> **To do**: For the entries that follow, produce an exact copy with no pictures in it.

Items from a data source
········
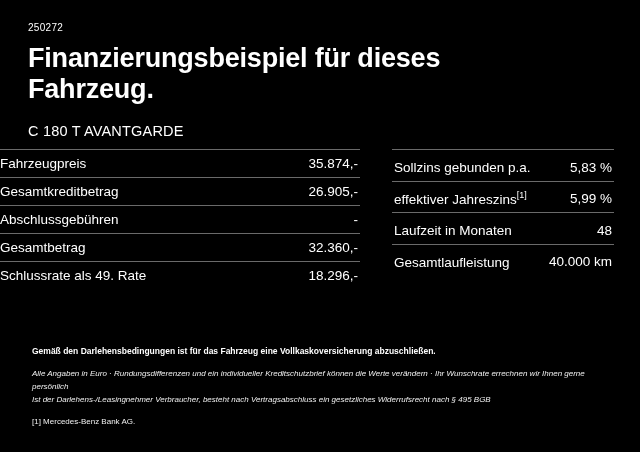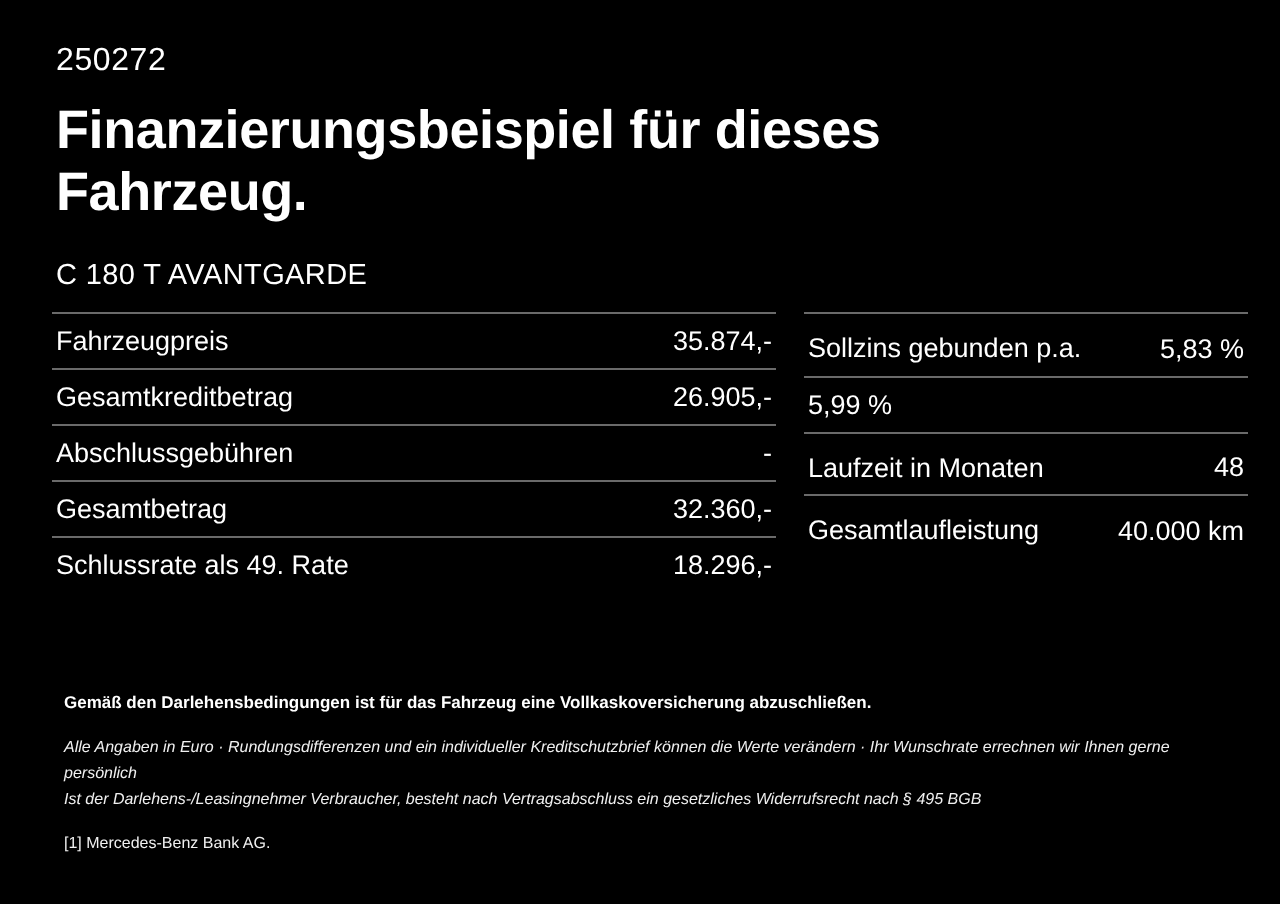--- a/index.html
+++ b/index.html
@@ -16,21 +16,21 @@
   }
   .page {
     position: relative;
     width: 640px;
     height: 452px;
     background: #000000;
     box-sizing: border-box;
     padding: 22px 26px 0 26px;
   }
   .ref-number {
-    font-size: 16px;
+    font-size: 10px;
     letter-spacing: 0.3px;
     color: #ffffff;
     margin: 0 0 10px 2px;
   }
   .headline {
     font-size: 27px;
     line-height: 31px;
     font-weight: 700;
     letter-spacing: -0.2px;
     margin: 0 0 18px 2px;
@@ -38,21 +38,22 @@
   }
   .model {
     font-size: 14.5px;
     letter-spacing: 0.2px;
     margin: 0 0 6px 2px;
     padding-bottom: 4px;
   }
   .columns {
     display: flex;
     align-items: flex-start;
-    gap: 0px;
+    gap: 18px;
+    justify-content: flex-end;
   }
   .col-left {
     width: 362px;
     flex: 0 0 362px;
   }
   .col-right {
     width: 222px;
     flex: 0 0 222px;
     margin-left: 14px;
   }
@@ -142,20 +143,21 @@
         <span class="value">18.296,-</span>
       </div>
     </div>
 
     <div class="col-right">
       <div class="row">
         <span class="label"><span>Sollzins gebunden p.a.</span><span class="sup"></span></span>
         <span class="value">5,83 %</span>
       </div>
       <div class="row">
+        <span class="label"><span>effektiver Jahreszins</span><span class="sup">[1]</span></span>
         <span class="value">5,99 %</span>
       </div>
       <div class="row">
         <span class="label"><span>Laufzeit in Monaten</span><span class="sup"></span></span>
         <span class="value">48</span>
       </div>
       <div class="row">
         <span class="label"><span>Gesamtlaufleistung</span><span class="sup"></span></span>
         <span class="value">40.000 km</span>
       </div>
········
> **Response area**:
--- a/index.html
+++ b/index.html
@@ -16,21 +16,21 @@
   }
   .page {
     position: relative;
     width: 640px;
     height: 452px;
     background: #000000;
     box-sizing: border-box;
     padding: 22px 26px 0 26px;
   }
   .ref-number {
-    font-size: 16px;
+    font-size: 10px;
     letter-spacing: 0.3px;
     color: #ffffff;
     margin: 0 0 10px 2px;
   }
   .headline {
     font-size: 27px;
     line-height: 31px;
     font-weight: 700;
     letter-spacing: -0.2px;
     margin: 0 0 18px 2px;
@@ -38,21 +38,22 @@
   }
   .model {
     font-size: 14.5px;
     letter-spacing: 0.2px;
     margin: 0 0 6px 2px;
     padding-bottom: 4px;
   }
   .columns {
     display: flex;
     align-items: flex-start;
-    gap: 0px;
+    gap: 18px;
+    justify-content: flex-end;
   }
   .col-left {
     width: 362px;
     flex: 0 0 362px;
   }
   .col-right {
     width: 222px;
     flex: 0 0 222px;
     margin-left: 14px;
   }
@@ -142,20 +143,21 @@
         <span class="value">18.296,-</span>
       </div>
     </div>
 
     <div class="col-right">
       <div class="row">
         <span class="label"><span>Sollzins gebunden p.a.</span><span class="sup"></span></span>
         <span class="value">5,83 %</span>
       </div>
       <div class="row">
+        <span class="label"><span>effektiver Jahreszins</span><span class="sup">[1]</span></span>
         <span class="value">5,99 %</span>
       </div>
       <div class="row">
         <span class="label"><span>Laufzeit in Monaten</span><span class="sup"></span></span>
         <span class="value">48</span>
       </div>
       <div class="row">
         <span class="label"><span>Gesamtlaufleistung</span><span class="sup"></span></span>
         <span class="value">40.000 km</span>
       </div>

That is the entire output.